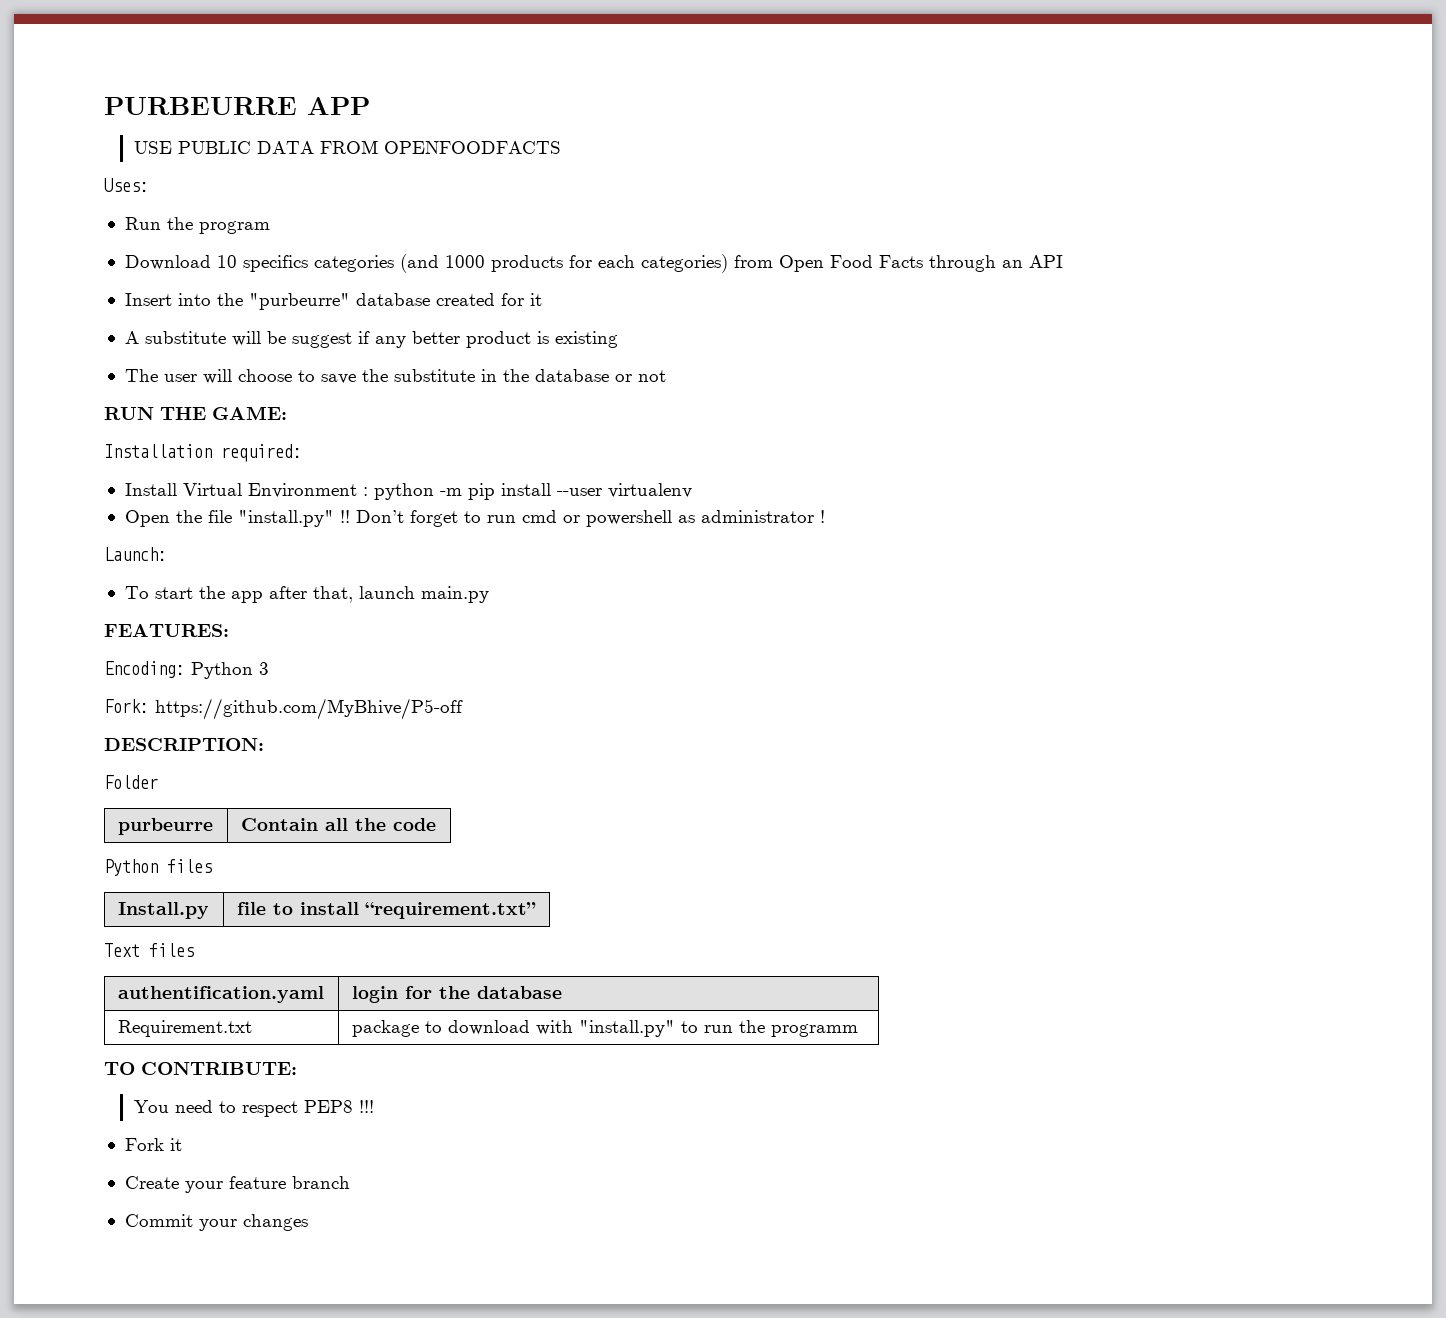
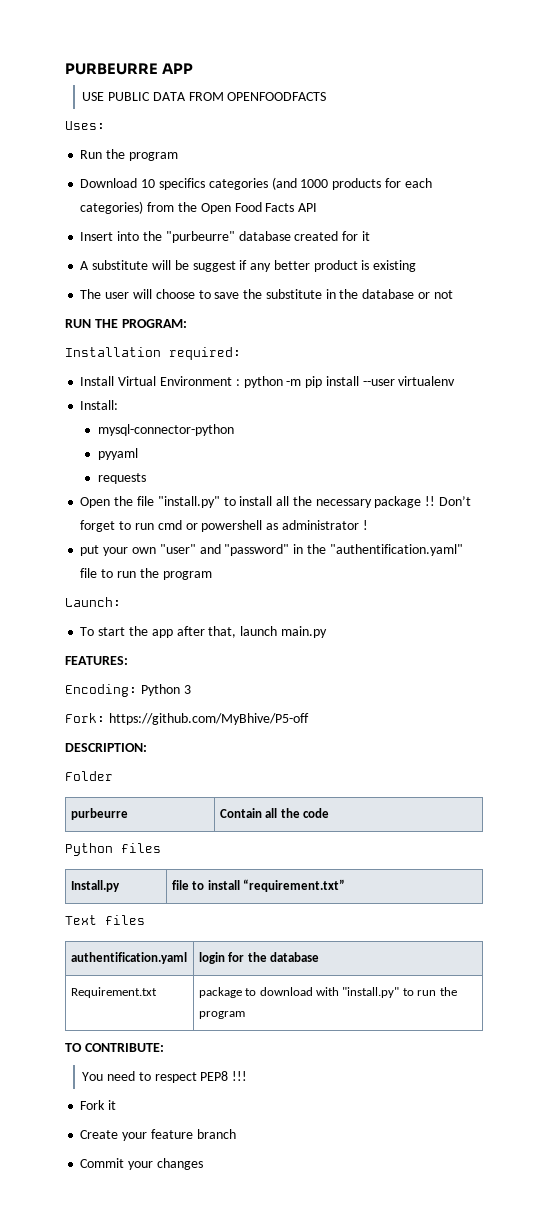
- Download 10 specifics categories (and 1000 products for each categories) from Open Food Facts through an API
+ Download 10 specifics categories (and 1000 products for each categories) from the Open Food Facts API
- RUN THE GAME:
+ RUN THE PROGRAM:
+ Install:
+ mysql-connector-python
+ pyyaml
+ requests
- Open the file "install.py" !!
+ Open the file "install.py" to install all the necessary package !!
+ put your own "user" and "password" in the "authentification.yaml" file to run the program
- Requirement.txt | package to download with "install.py" to run the programm
+ Requirement.txt | package to download with "install.py" to run the program

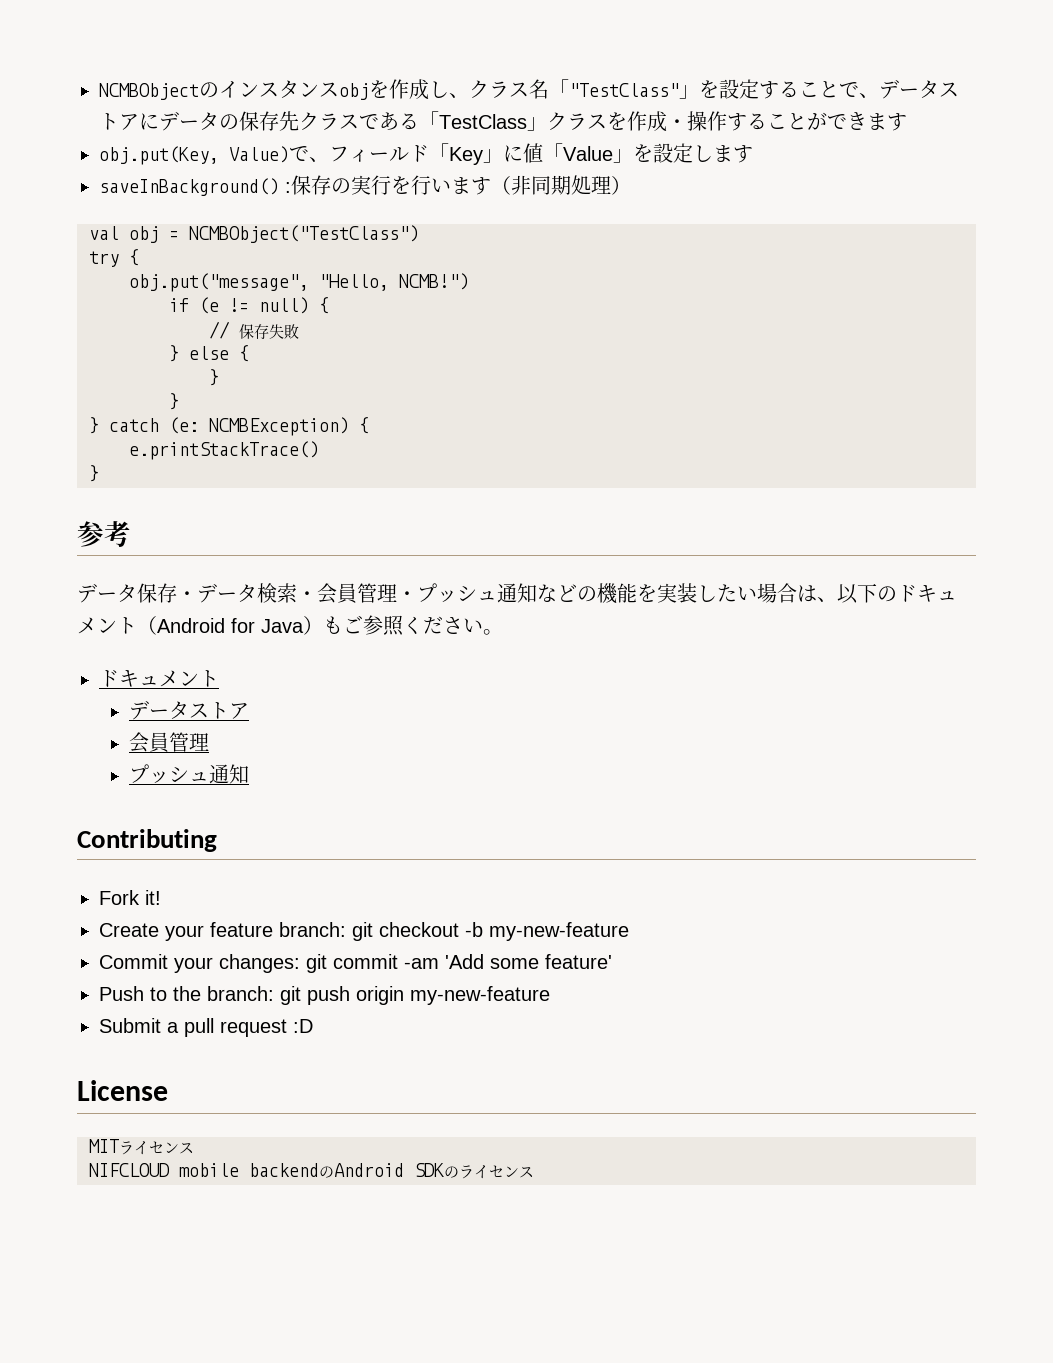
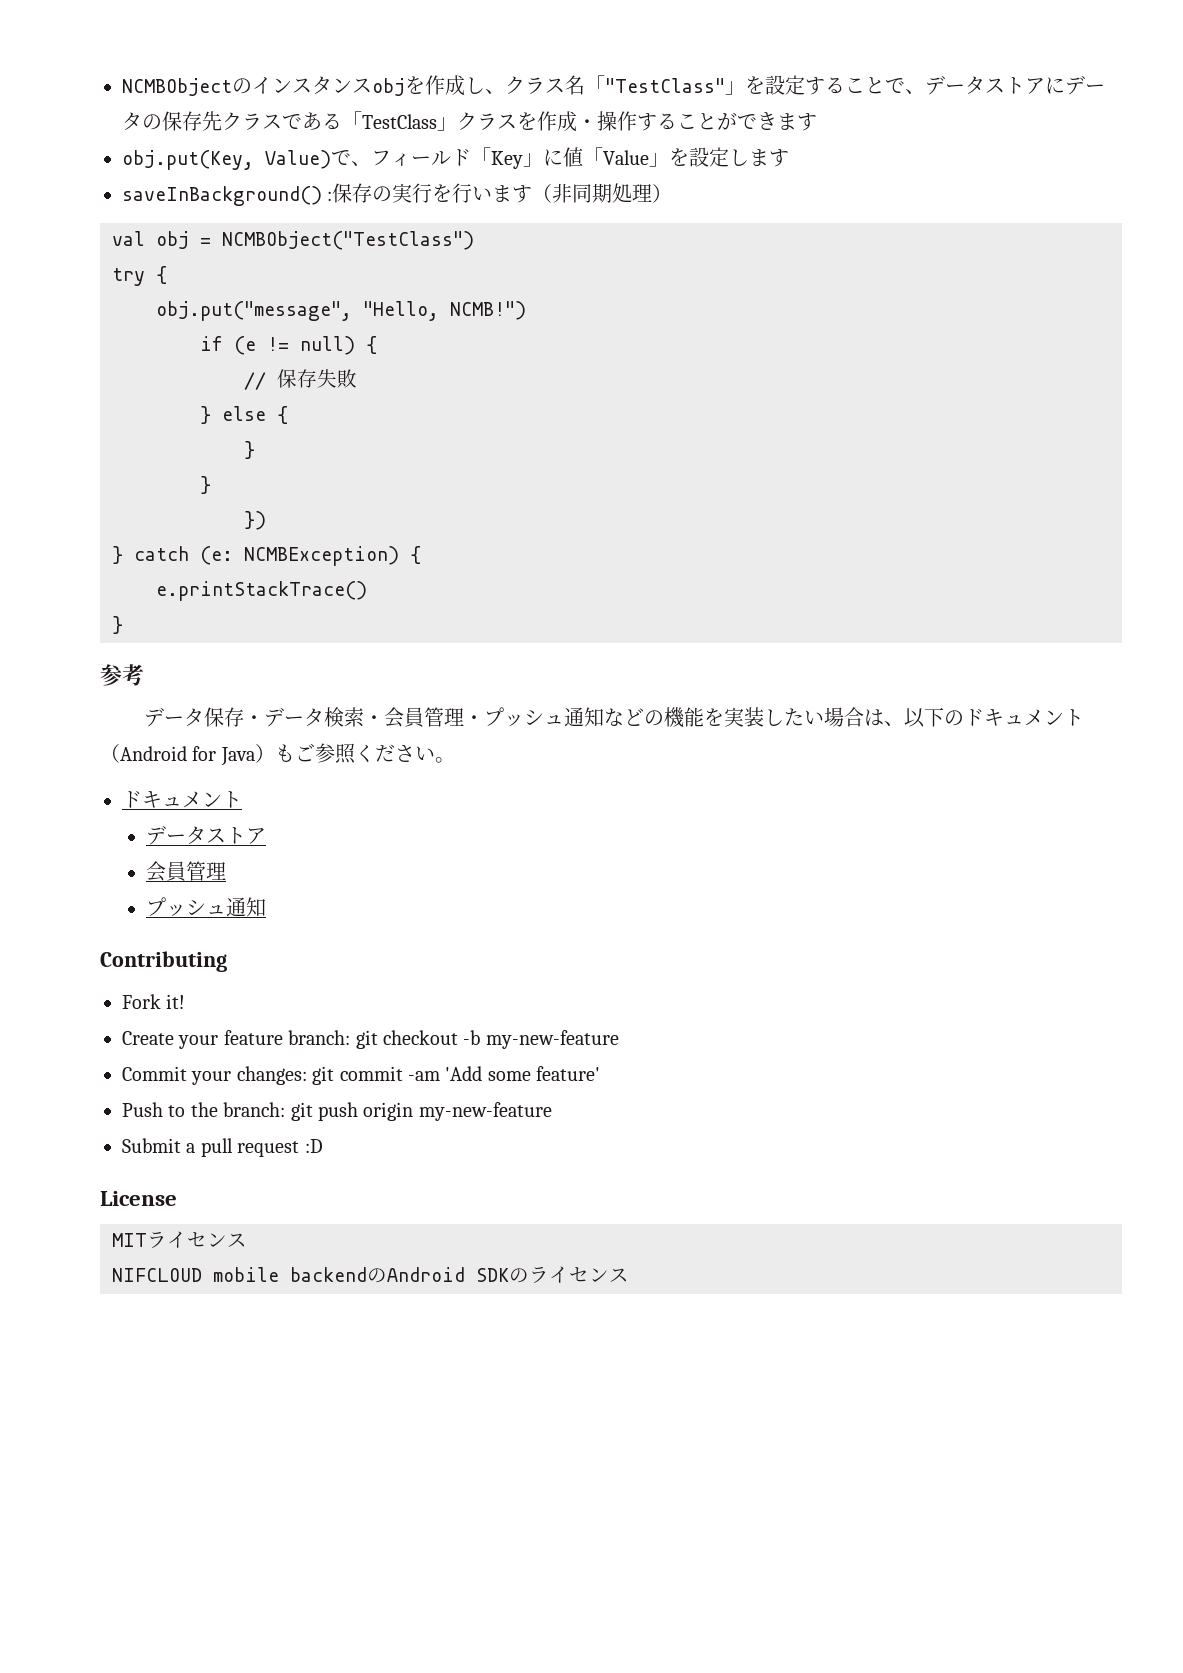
+ })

────────────────────────────────────────

WHAT TO WORK ON:
Leave the pictures out and return the rest of the listing exactly.

OUTPUT FOR THIS EXERCISE:
- Download 10 specifics categories (and 1000 products for each categories) from Open Food Facts through an API
+ Download 10 specifics categories (and 1000 products for each categories) from the Open Food Facts API
- RUN THE GAME:
+ RUN THE PROGRAM:
+ Install:
+ mysql-connector-python
+ pyyaml
+ requests
- Open the file "install.py" !!
+ Open the file "install.py" to install all the necessary package !!
+ put your own "user" and "password" in the "authentification.yaml" file to run the program
- Requirement.txt | package to download with "install.py" to run the programm
+ Requirement.txt | package to download with "install.py" to run the program

+ })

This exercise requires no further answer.